Thursday, October 11, 2007

Earth To G7: China Doesn't Care What You Say

Beijing has been keeping a super-tight leash on the yuan in the run-up to its Communist Party Congress, and will keep doing so despite giving Group of Seven nations extra fodder to complain about its currency regime.

The yuan has barely budged against the U.S. dollar since China markets reopened from a week-long holiday.

That's despite a pickup in complaints, especially from European quarters, about the snail's pace with which Beijing has been letting the yuan rise.

On the over-the-counter market, the dollar ended at CNY7.5115 Wednesday, not far from its pre-holiday close on Sept. 28 of CNY7.5061.

Expect this to become the topic de jour at the G7 talks next week.

There's a lack of consensus among European politicians about the causes (and impact) of a stronger euro, and a very clear lack of inclination on the part of the U.S. or Japan to do anything about it in terms of their own currencies.

When in doubt, blame China. Easiest way to score some political points at home. But Beijing won't care about all the rhetoric that comes from the G7. That is background noise.
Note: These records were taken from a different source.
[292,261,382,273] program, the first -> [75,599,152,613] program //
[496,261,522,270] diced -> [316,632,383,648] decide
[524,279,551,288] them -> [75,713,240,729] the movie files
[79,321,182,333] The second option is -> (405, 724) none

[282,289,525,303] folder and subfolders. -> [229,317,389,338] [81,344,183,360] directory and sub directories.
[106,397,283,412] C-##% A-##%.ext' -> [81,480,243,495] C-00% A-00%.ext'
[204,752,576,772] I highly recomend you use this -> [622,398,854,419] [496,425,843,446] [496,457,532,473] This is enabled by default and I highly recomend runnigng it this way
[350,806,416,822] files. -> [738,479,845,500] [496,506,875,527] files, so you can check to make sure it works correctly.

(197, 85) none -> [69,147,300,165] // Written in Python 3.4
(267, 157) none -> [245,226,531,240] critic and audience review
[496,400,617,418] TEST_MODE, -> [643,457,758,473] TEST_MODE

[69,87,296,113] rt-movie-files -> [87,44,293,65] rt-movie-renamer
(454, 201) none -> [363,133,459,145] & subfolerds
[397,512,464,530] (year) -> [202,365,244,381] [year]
The real focus for officials is the Communist Party Congress. It is held once every five years and is a sensitive time. The Congress determines changes in top party posts and Beijing will want to tout to party members its focus on income distribution and improving conditions for the rural sector.

Not a time to be messing around with the currency, or China's booming stock market. Also, there have been signs that while Beijing will continue to let the yuan tick higher, it is relying more on interest rate and reserve requirement ratio hikes to slow the economy and limit asset bubbles.
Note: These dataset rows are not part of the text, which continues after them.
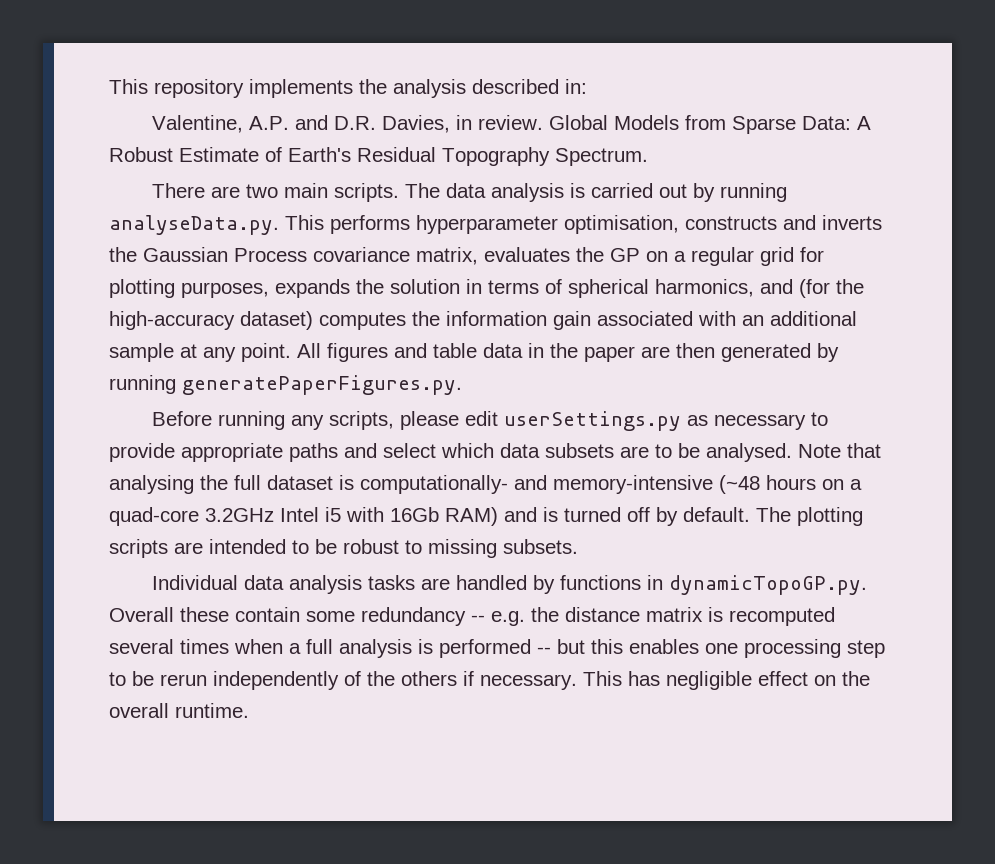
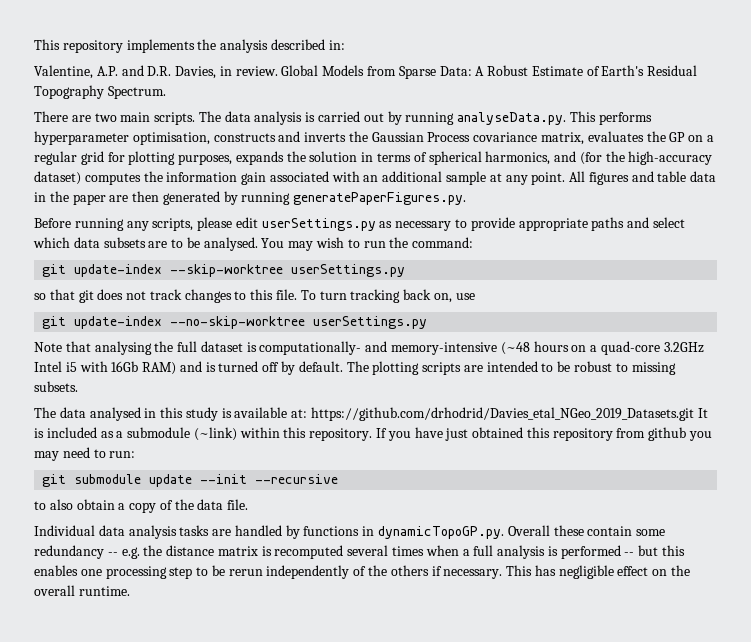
(792, 452) none -> [261,237,474,251] [42,264,406,277] [34,289,475,303] [42,316,428,329] You may wish to run the command: // git update-index --skip-worktree userSettings.py // so that git does not track changes to this file. To turn tracking back on, use // git update-index --no-skip-worktree userSettings.py //
(578, 546) none -> [34,407,708,421] [34,427,713,441] [34,447,136,461] [42,474,339,487] [34,499,249,513] // The data analysed in this study is available at: https://github.com/drhodrid/Davies_etal_NGeo_2019_Datasets.git It is included as a submodule (~link) within this repository. If you have just obtained this repository from github you may need to run: // git submodule update --init --recursive // to also obtain a copy of the data file.

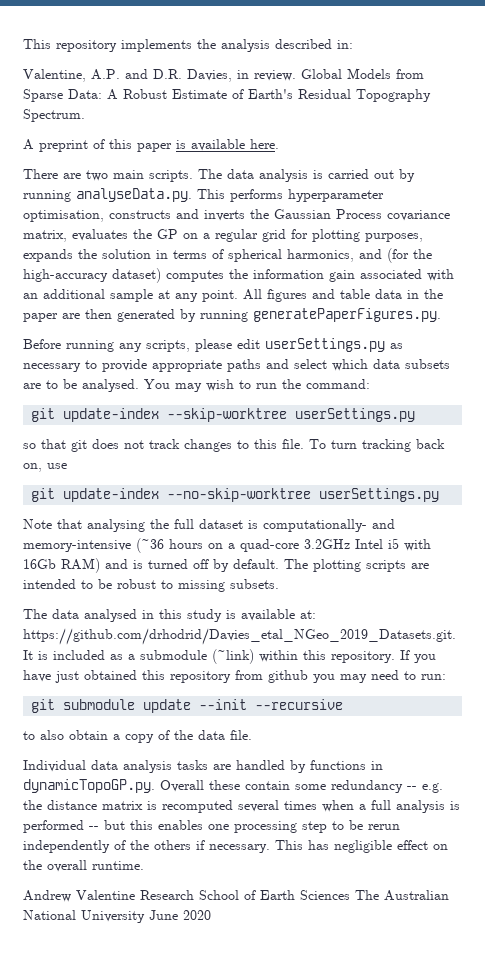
(166, 92) none -> [23,139,279,152] // A preprint of this paper is available here.
[500,342,530,355] (~48 -> [136,538,164,553] (~36
[311,407,695,421] https://github.com/drhodrid/Davies_etal_NGeo_2019_Datasets.git -> [23,628,456,645] https://github.com/drhodrid/Davies_etal_NGeo_2019_Datasets.git.
(130, 591) none -> [23,890,449,902] [23,910,211,923] // Andrew Valentine Research School of Earth Sciences The Australian National University June 2020

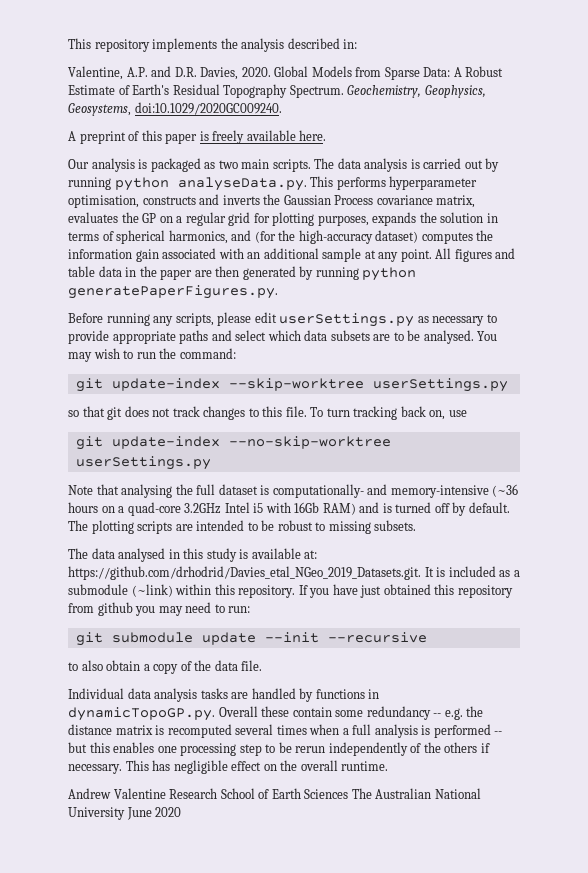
[237,70,296,81] in review. -> [241,67,271,77] 2020.
(85, 115) none -> [347,85,486,98] [68,102,282,116] Geochemistry, Geophysics, Geosystems, doi:10.1029/2020GC009240.
(186, 144) none -> [212,130,245,144] freely
[23,169,81,179] There are -> [68,158,216,172] Our analysis is packaged as
(71, 196) none -> [114,177,169,191] python
(248, 316) none -> [362,267,417,281] python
Data coming out in the next week or so will likely point to the need for further tightening, but don't expect China to respond with anything exciting on the currency front.

A Dow Jones Newswires poll forecasts a September trade surplus of US$21.2 billion, narrower than the surplus of $25.0 billion in August, but wider than $15.3 billion in September last year.

Year-on-year export growth likely sped up to 24.0% from 22.7% in August, while import growth likely quickened to 21.3% from 20.1%. As well, M2 money supply is expected to have grown 18.1% from a year earlier, in line with the 18.09% gain posted at the end of August.

The economy is still powering ahead, flush with liquidity, despite a slew of rate hikes and other tightening measures taken this year.

But there is very unlikely to be major policy changes coming from China in the next few weeks, regardless of what the data show. Beijing will want to wait until the Congress is well past and it has got the headlines it wants from the gathering.

Any G7 muttering about the yuan, in turn, will likely elicit a polite response but not much else.